The context is 2016. F3 release is closer to Morrowind than to a current time. From the distance Morrowind looks ambitious, cute and flawed.

In other cases you use words like "believable" or "realistic" and vague descriptions like better RPG mechanics. Gothic world was more consistent, I grant you that, and in this regard Gothic was the most believable world till probably Fallout NV or Risen. Art direction is subjective, I prefer Fallout world.

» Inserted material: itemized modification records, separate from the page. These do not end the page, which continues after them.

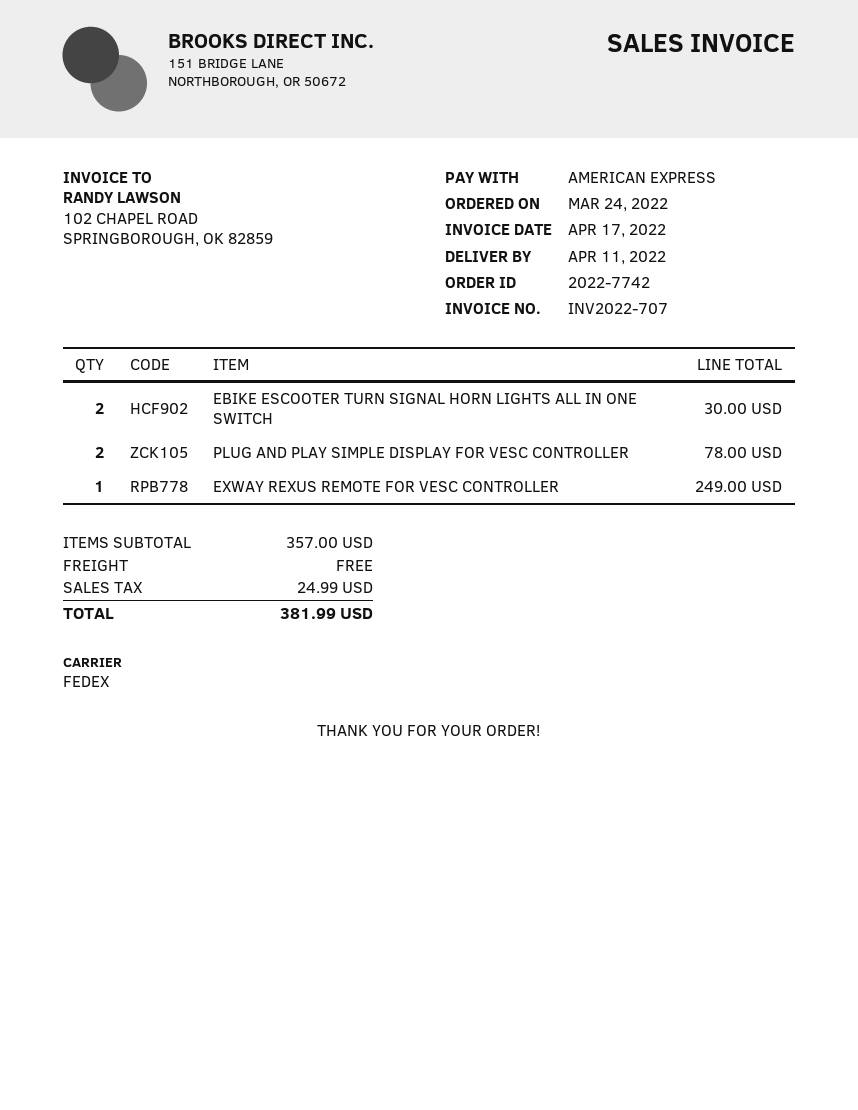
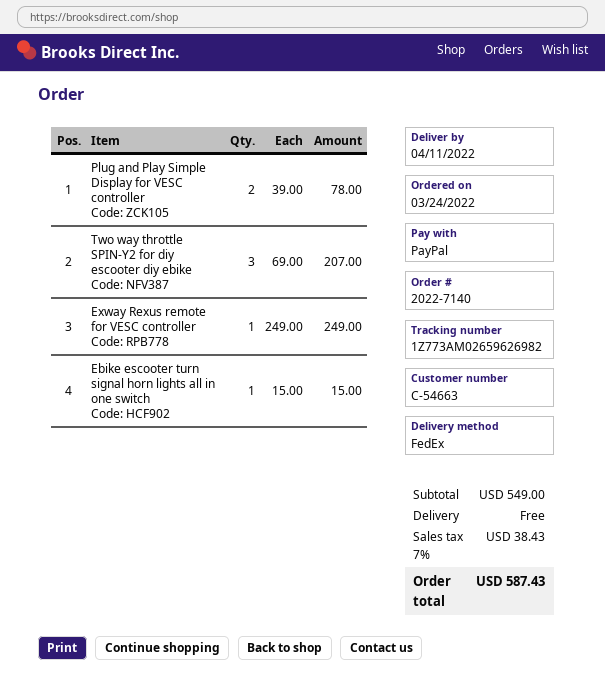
order number: 2022-7742 -> 2022-7140
payment method: American Express -> PayPal
EBIKE ESCOOTER TURN SIGNAL HORN LIGHTS ALL IN ONE SWITCH: 2 for 30.00 -> 1 for 15.00
Two way throttle SPIN-Y2 for diy escooter diy ebike: none -> 3 for 207.00
subtotal: 357.00 -> 549.00
tax: 24.99 -> 38.43
total: 381.99 -> 587.43

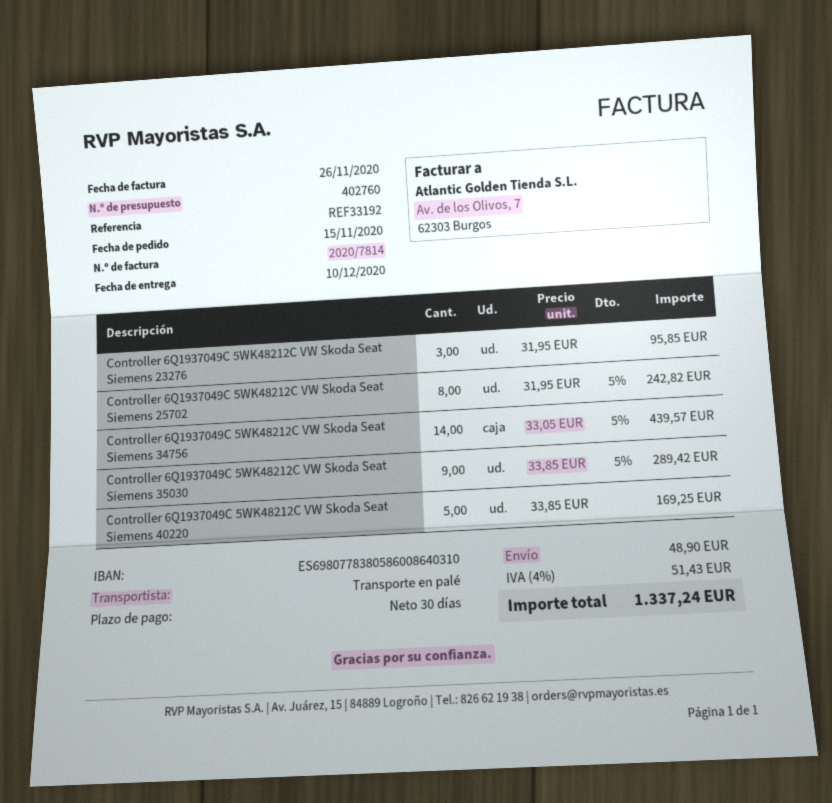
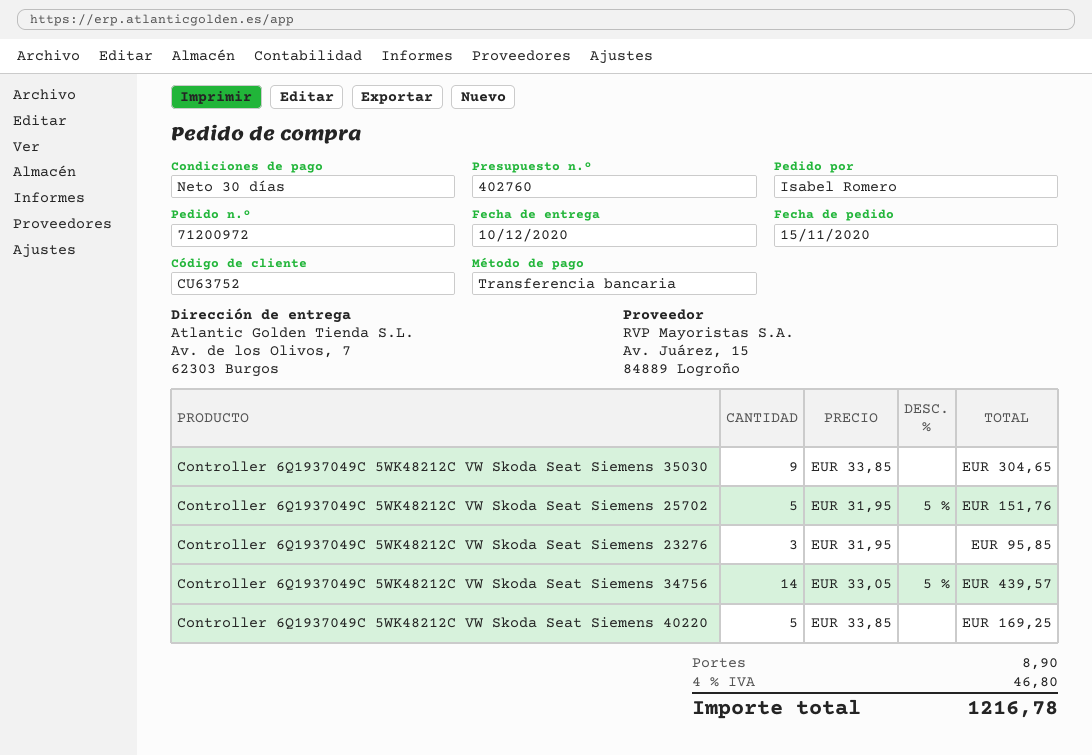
Controller 6Q1937049C 5WK48212C VW Skoda Seat Siemens 25702: 8 x 31.95 - 5% = 242.82 -> 5 x 31.95 - 5% = 151.76
Controller 6Q1937049C 5WK48212C VW Skoda Seat Siemens 35030: 9 x 33.85 - 5% = 289.42 -> 9 x 33.85 = 304.65
shipping: 48.90 -> 8.90
tax: 4% = 51.43 -> 4% = 46.80
total: 1337.24 -> 1216.78

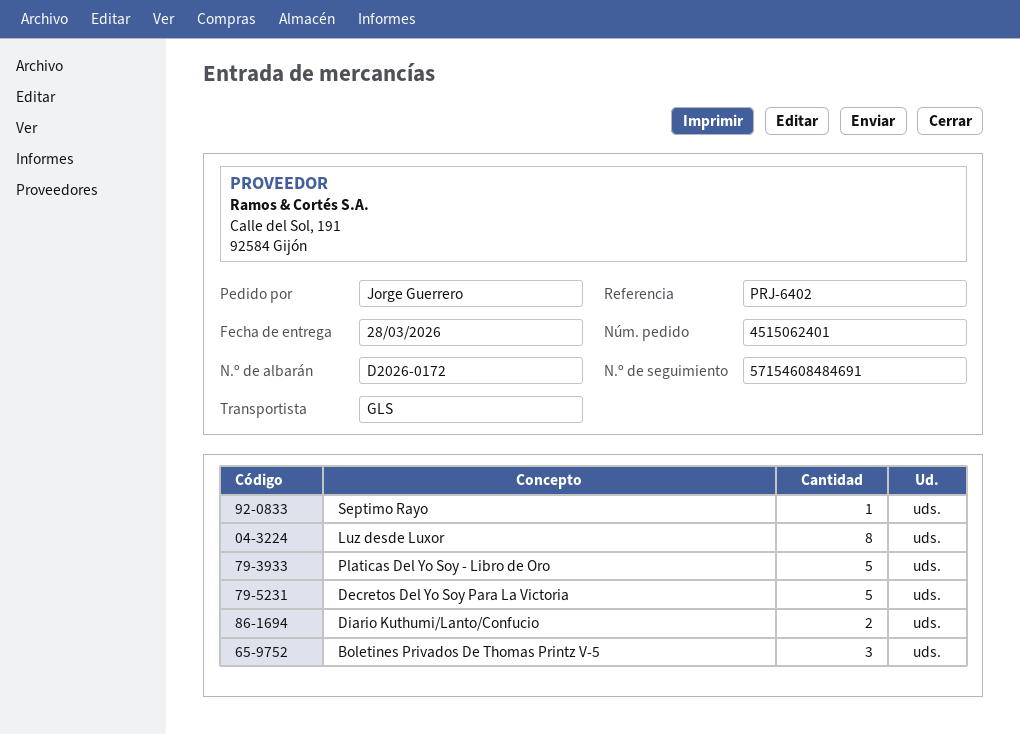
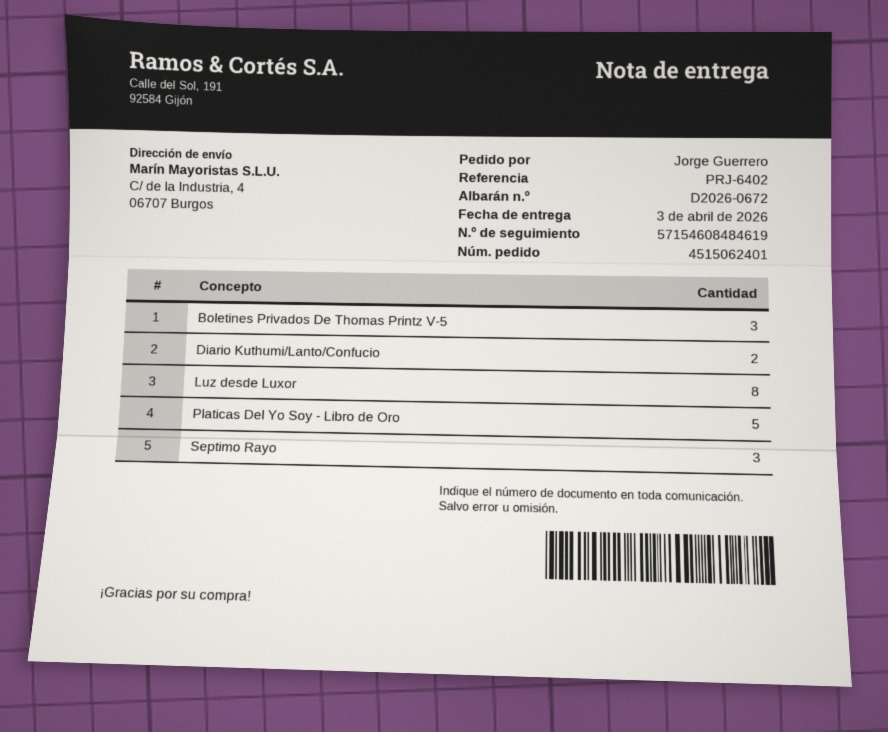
delivery note number: D2026-0172 -> D2026-0672
delivery date: 2026-03-28 -> 2026-04-03
tracking number: 57154608484691 -> 57154608484619
Septimo Rayo: 1 -> 3
Decretos Del Yo Soy Para La Victoria: 5 -> none

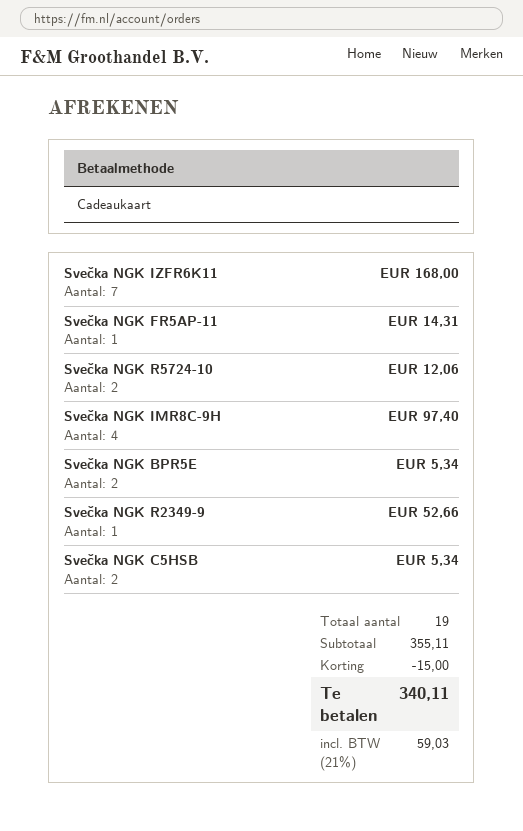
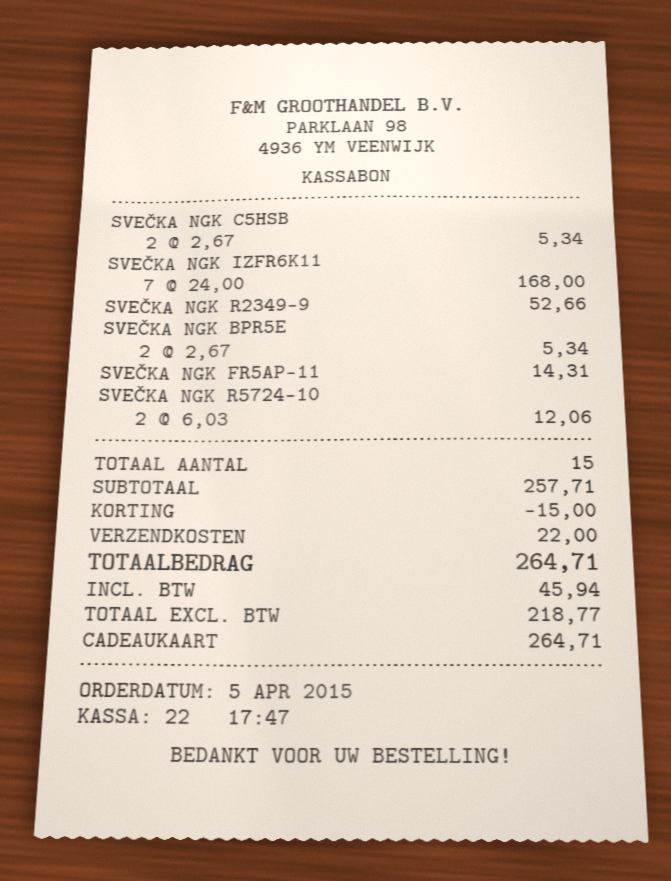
Svečka NGK IMR8C-9H: 4 for 97.40 -> none
total quantity: 19 -> 15
subtotal: 355.11 -> 257.71
shipping: none -> 22.00
tax: 59.03 -> 45.94
total: 340.11 -> 264.71

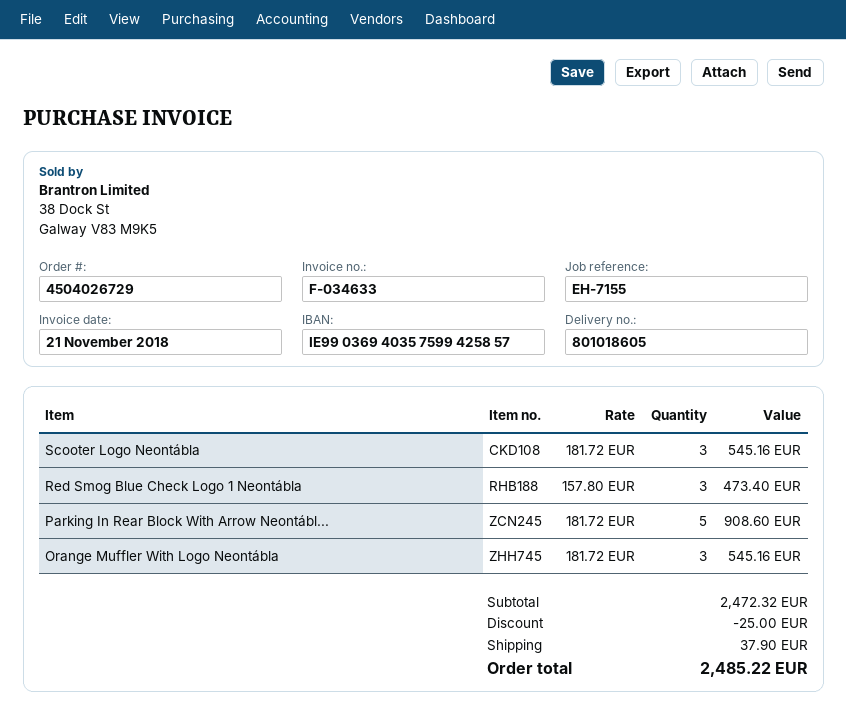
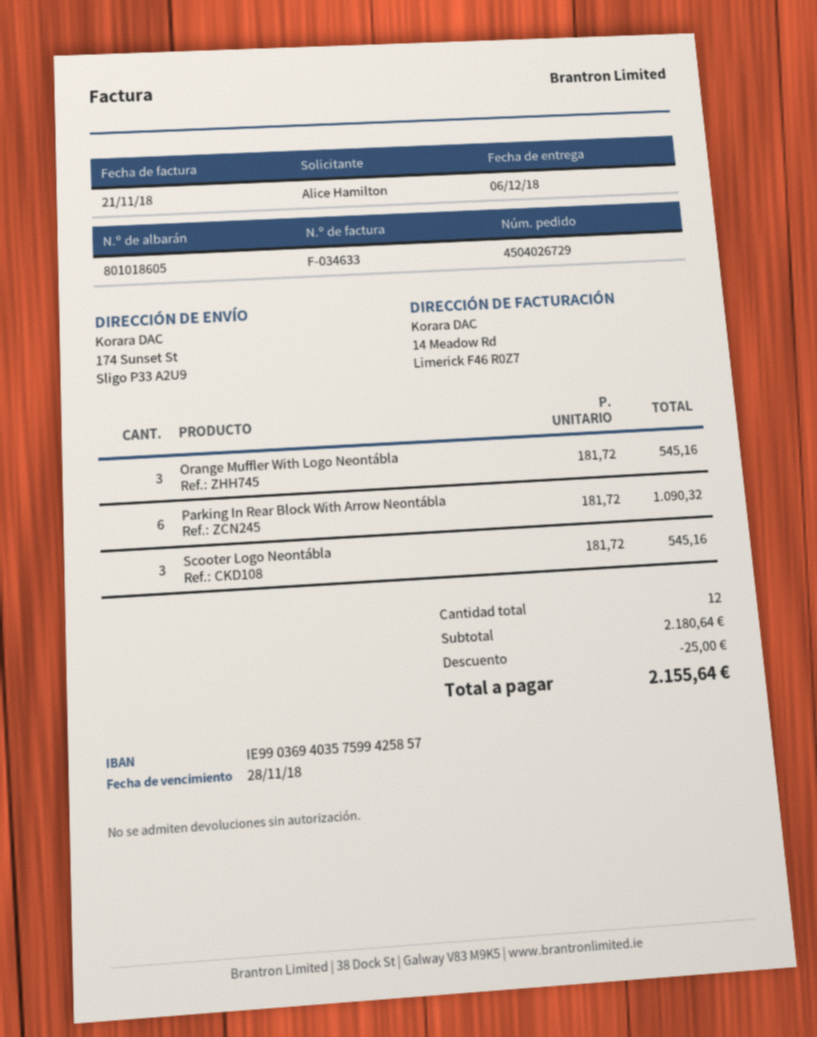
Red Smog Blue Check Logo 1 Neontábla: 3 x 157.80 = 473.40 -> none
Parking In Rear Block With Arrow Neontábl...: 5 x 181.72 = 908.60 -> 6 x 181.72 = 1090.32
subtotal: 2472.32 -> 2180.64
shipping: 37.90 -> none
total: 2485.22 -> 2155.64

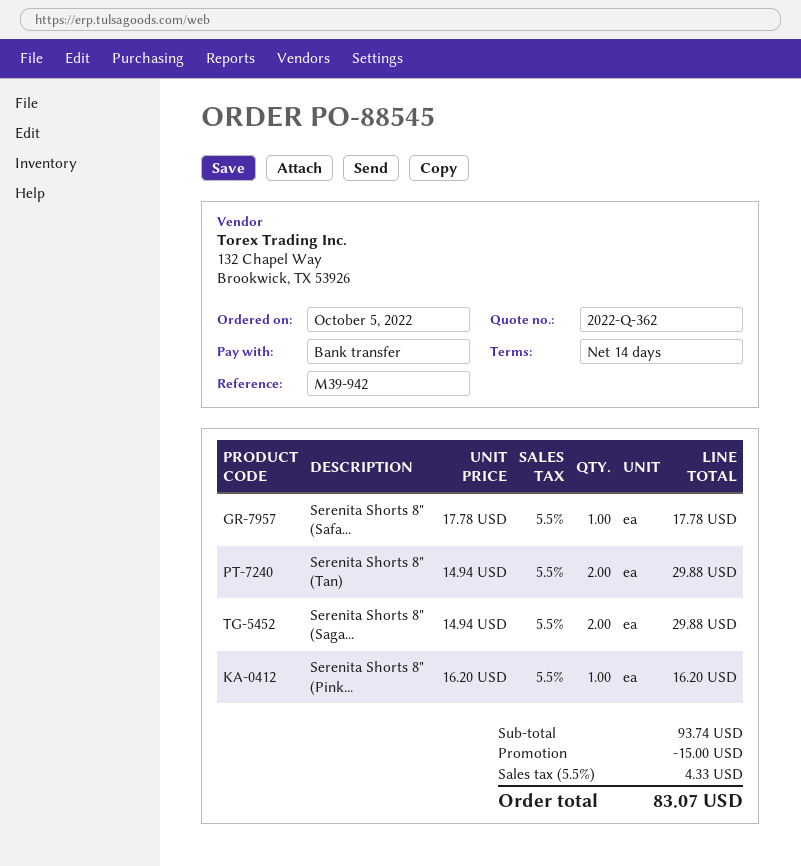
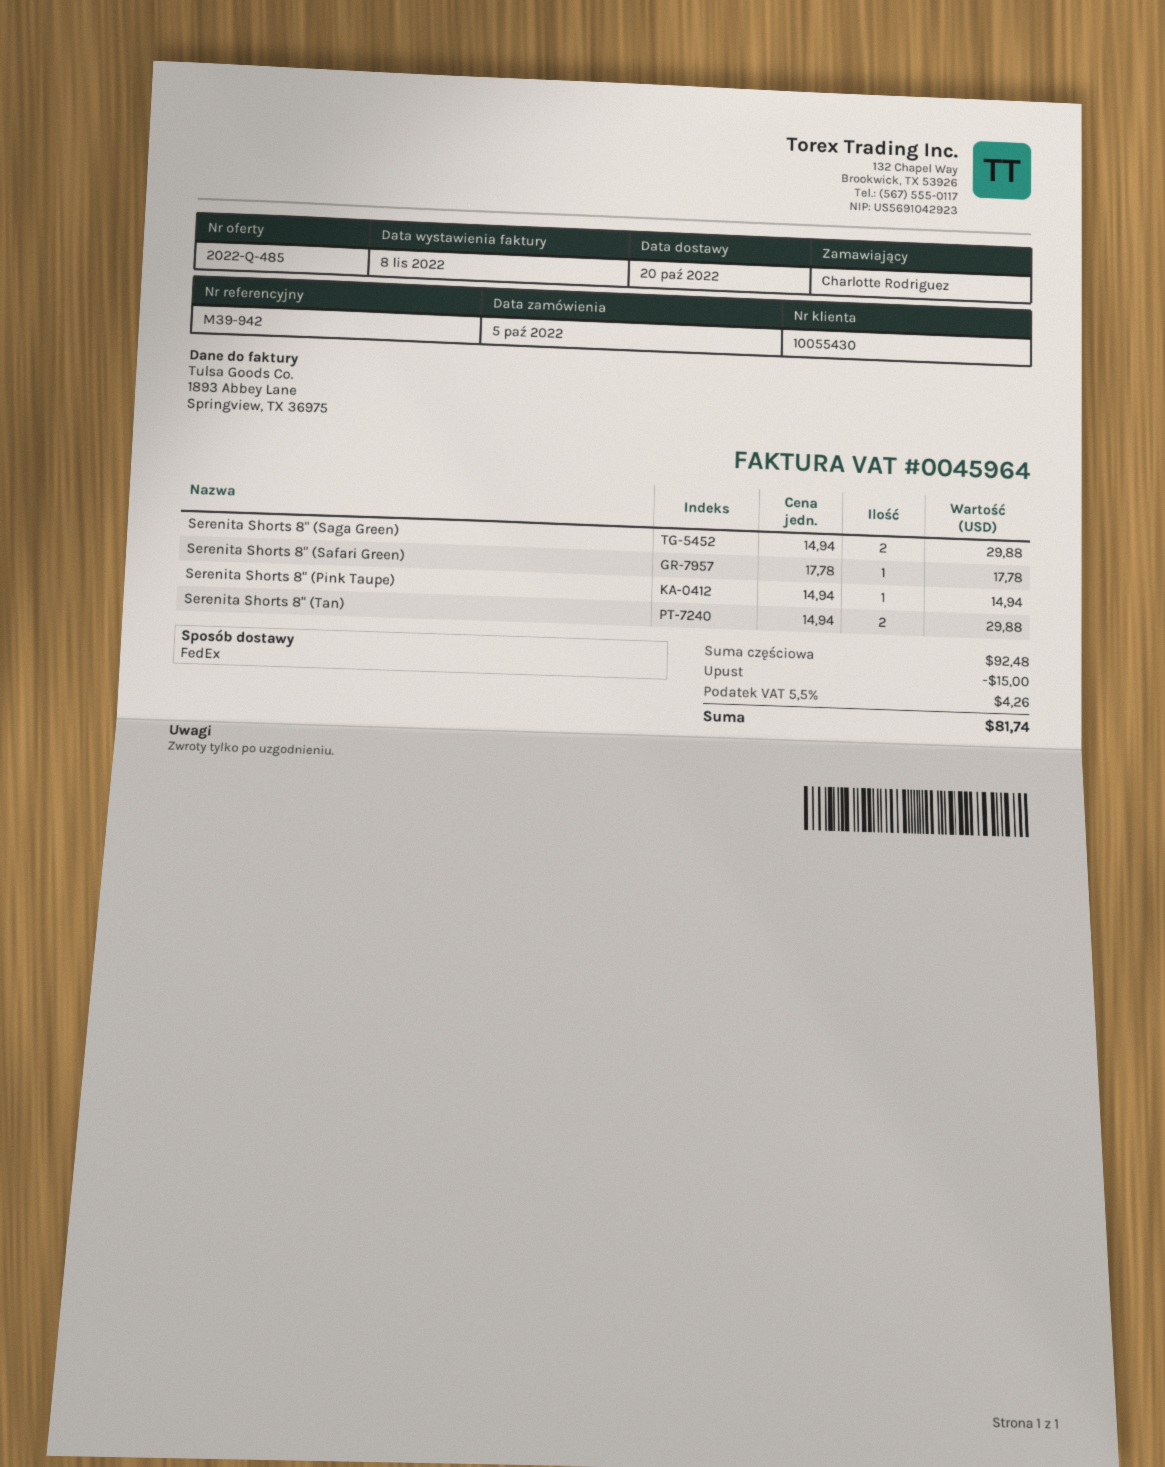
quote number: 2022-Q-362 -> 2022-Q-485
Serenita Shorts 8" (Pink...: 1 x 16.20 = 16.20 -> 1 x 14.94 = 14.94
subtotal: 93.74 -> 92.48
tax: 5.5% = 4.33 -> 5.5% = 4.26
total: 83.07 -> 81.74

The real thing you like more in Gothic and Morrowind compared to Fallout 3 are RPG system. That I can not understand. Gothic system worked just as well as F3 but was much more primitive with less choices and I can't see how can anyone deny it. Morrowind system was more complex but it didn't work at all, starting with irritating infamous "dice roll says you miss" system - and I certainly remember it was as irritating in the release day as it is today - and ending with complete imbalance of the system, false choices for player and obvious exploits. F3 is also not good in this regard, but it wasn't broken to this extent.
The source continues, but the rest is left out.